Madhav Sadashiv Golwalkar was the second Sarsanghchalak of the Rashtriya Swayamsevak Sangh. He has been widely noted to be the most prominent ideologue of Hindutva. One of the early leaders for the RSS group. authored the books Bunch of Thoughts and We, or Our Nationhood Defined.

About M. S. Golwalkar in brief

Summary M. S. GolwalkarMadhav Sadashiv Golwalkar was the second Sarsanghchalak of the Rashtriya Swayamsevak Sangh. He has been widely noted to be the most prominent ideologue of Hindutva. One of the early leaders for the RSS group. authored the books Bunch of Thoughts and We, or Our Nationhood Defined. He died on 21 June 1940, a day before Hedgewar announced that Gol walkar would be the next general secretary of the RSS. He was the only surviving son of nine children from a Marathi Karhade Brahmin family at Ramtek, near Nagpur in Maharashtra. His father was a former clerk in the Posts and Telegraphs Department, and ended his career as headmaster of a high school. He studied at Benaras Hindu University in Varanasi, receiving a Bachelor of Science degree in 1927 and a master’s degree in biology in 1929. He went to Madras to pursue a doctorate in marine biology, but could not complete it because of his father’s retirement. He later taught zoology for three years at BHU. His students called him ‘Guruji’ because of his beard, long hair and simple robe, a practice later continued in a reverential manner by his RSS followers.

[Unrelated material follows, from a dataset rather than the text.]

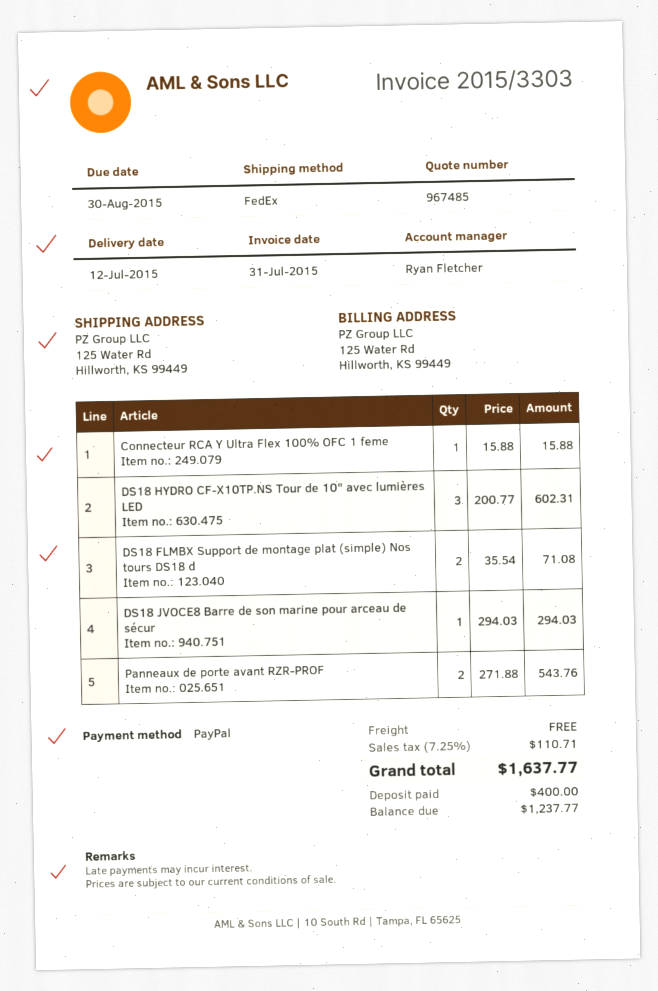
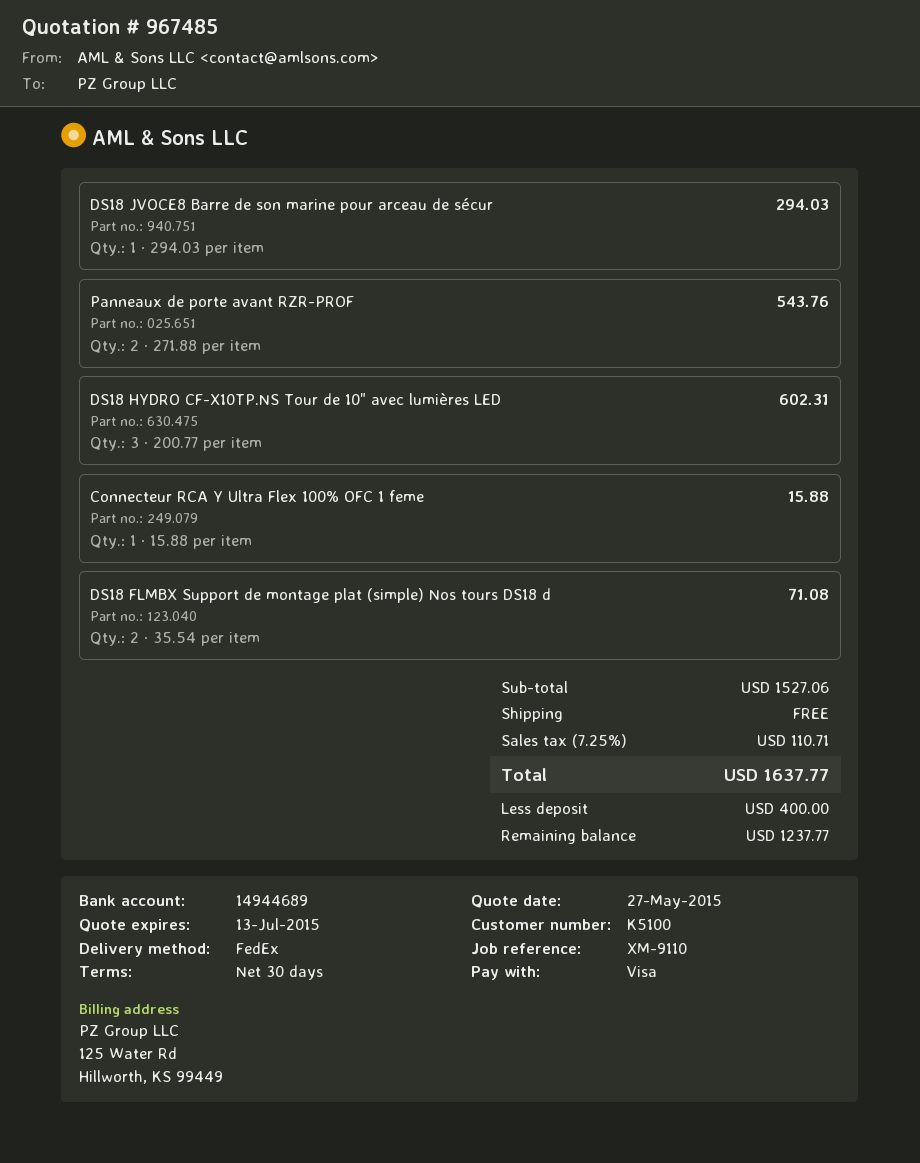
payment method: PayPal -> Visa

In 1938, he was asked to translate Savarkar’s 1934 Marathi language Rashtra Mimansa into English. His resulting book, The Nationhooddefined, was published in 1939. It was regarded as an abridged treatment of RSS ideology; the fact that it was not translated did not come to light until 1963. In 1939, at a Gurudshina festival, he gave a sheet of paper to RSS volunteers asking him to be leader of the organisation. A day before he died in 1940, he died of a heart attack at the age of 48. He is buried at the Rajpath in Nagpur, Maharashtra, with his wife and three children. He leaves behind a wife and two daughters. He also leaves a son and a son-in-law, both of whom are active in the Indian National Congress party and the Bharatiya Jana Sangh, a political party in Uttar Pradesh. He had a daughter and two step-daughters, who are now members of the Bharat Ratna and the Bahujan Samaj. He never married and never had any children of his own.